Bianca masih memejamkan mata, terlalu takut. Tapi sudah cukup lama dan Bianca belum merasakan rasa sakit seperti yang ia bayangkan, padahal ia merasa sudah tidak terjun lagi.
Perlahan Bianca membuka matanya, mengejabkan mata kaget melihat siapa yang ada di bawahnya sekarang.
Posisi mereka benar-benar ambigu, dengan cowok itu di bawah memeluk pinggang Bianca dan gadis itu yang berada diatasnya menjadikan lelaki itu seperti tempat tidur. Iya, mereka tindih-tindihan.
Bianca ingin berdiri, namun pelukan pria itu di pinggangnya mengerat, membuat Bianca tidak bisa bergerak. Mereka diam sibuk menyelami mata masing-masing. Kedua mata berbeda warna itu berbinar, membuat orang yang menatapnya terpesona, dan mereka sedang jatuh dalam pesona masing-masing.

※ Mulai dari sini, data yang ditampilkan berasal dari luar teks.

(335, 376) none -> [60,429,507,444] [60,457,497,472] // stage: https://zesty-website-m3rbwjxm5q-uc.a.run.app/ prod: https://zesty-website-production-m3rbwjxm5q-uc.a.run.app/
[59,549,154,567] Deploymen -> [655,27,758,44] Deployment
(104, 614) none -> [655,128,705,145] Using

Cukup lama mereka seperti itu hingga Bianca yang lebih dulu sadar langsung bangkit mengangkat tubuhnya dari badan pria itu.
"Eh, a-anu... Maaf, maaf, Jo. Gua ngga sengaja tadi." Gugup Bianca. Ia merapikan seragamnya dan menepuk-nepuk rok bagian depannya, kemudian menunduk sambil memainkan jemarinya pelan.

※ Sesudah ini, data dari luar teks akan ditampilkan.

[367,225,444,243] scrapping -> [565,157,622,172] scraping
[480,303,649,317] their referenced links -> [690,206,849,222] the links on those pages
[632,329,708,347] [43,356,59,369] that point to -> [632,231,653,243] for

Jonathan —pria yang menolong Bianca (lagi)— mendengus malas mendengar alasannya. Gadis ini benar-benar, selalu membuat masalah, pikir Jonathan.
"Ini yang kedua kalinya." Ucap Jonathan datar, ia sengaja berucap sedatar mungkin agar gadis di depannya ini tidak lagi menunduk, Jonathan tidak suka kalau lawan Bianca menunduk takut.
Dan sukses, Bianca langsung mengangkat kepalanya begitu mendengar respon Jonathan yang kelewat datar. Tatapan pria itu sangat dingin hingga mampu membuat bulu kuduk Bianca berdiri tegang. Ia merinding.
"Hah? M-maksudnya?" Jujur ya, Bianca takut banget sekarang. Jonathan benar-benar menyeramkan, bagaimana cowok itu menatapnya dingin dan bagaimana cowok itu tersenyum miring benar-benar membuat Bianca ingin berteriak takut.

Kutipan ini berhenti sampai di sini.